Start of THE DATA

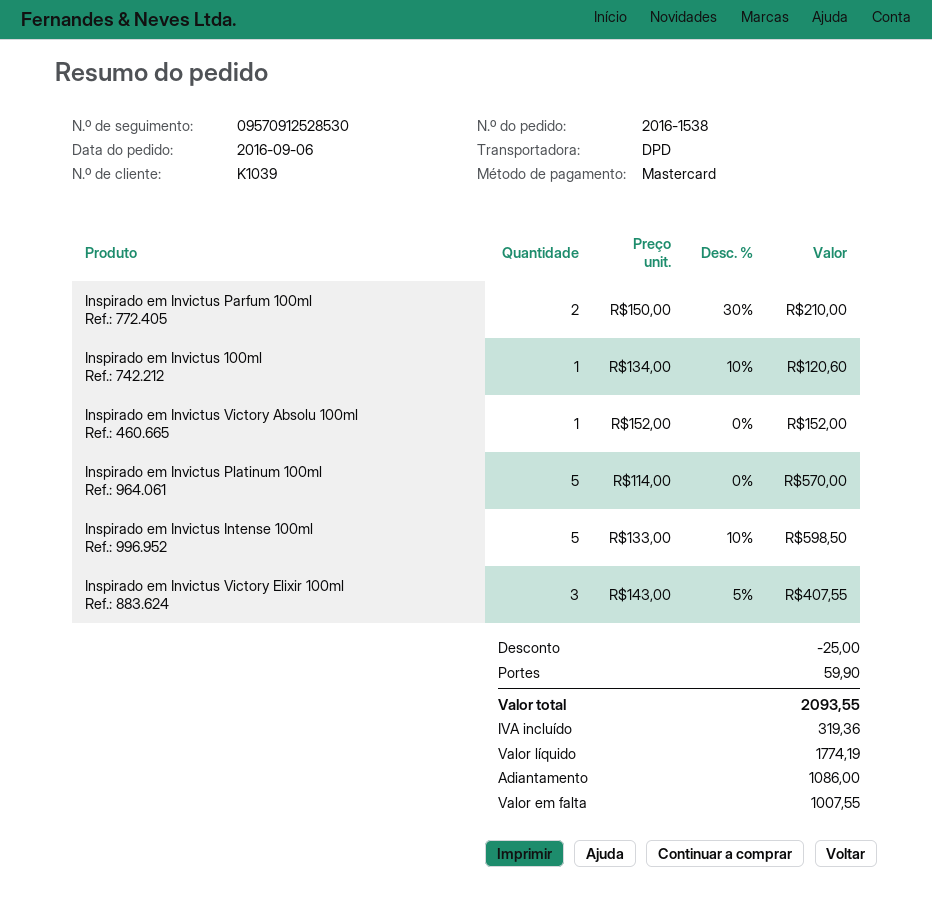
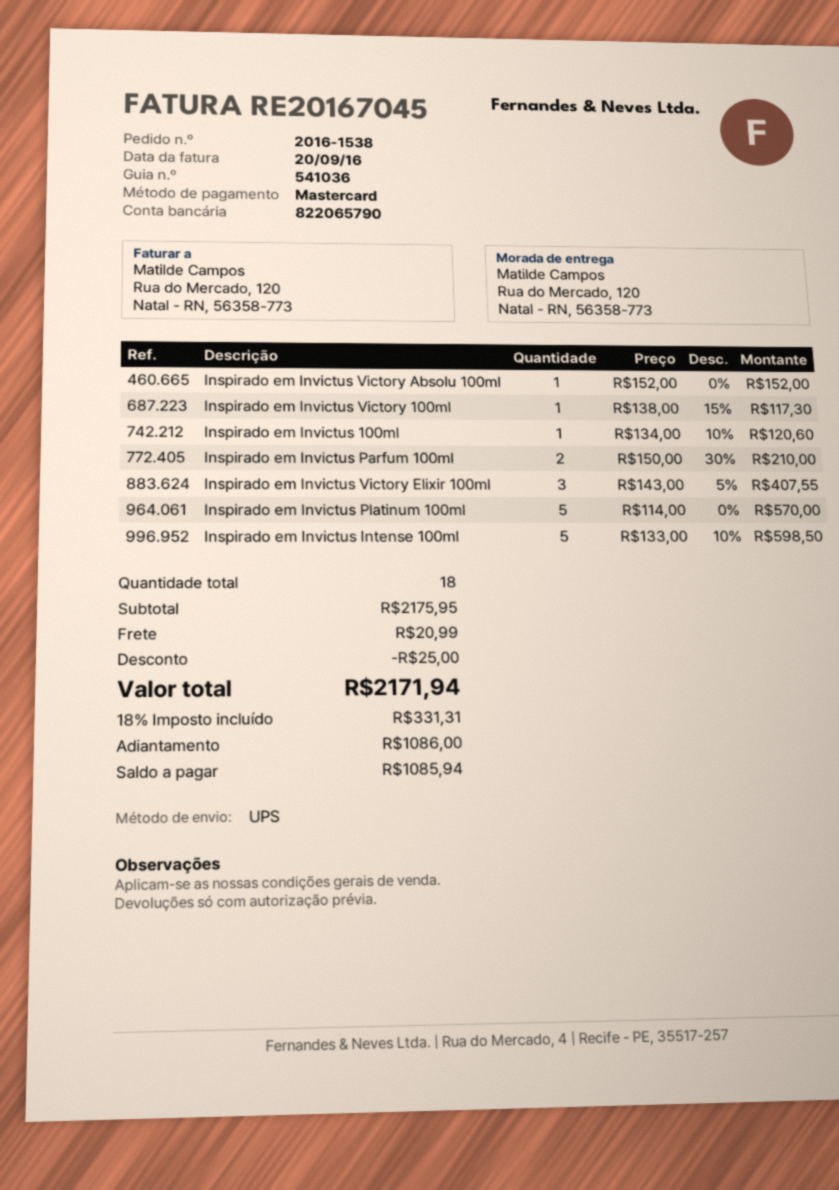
shipping method: DPD -> UPS
Inspirado em Invictus Victory 100ml: none -> 1 x 138.00 - 15% = 117.30
shipping: 59.90 -> 20.99
tax: 319.36 -> 331.31
total: 2093.55 -> 2171.94
balance: 1007.55 -> 1085.94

End of THE DATA

** WORK TO COMPLETE **
Write out again, exactly as they appear above, the lines from the one containing "tax: 319.36 -> 331.31" to the final line, and only those.

** TASK ANSWER **
tax: 319.36 -> 331.31
total: 2093.55 -> 2171.94
balance: 1007.55 -> 1085.94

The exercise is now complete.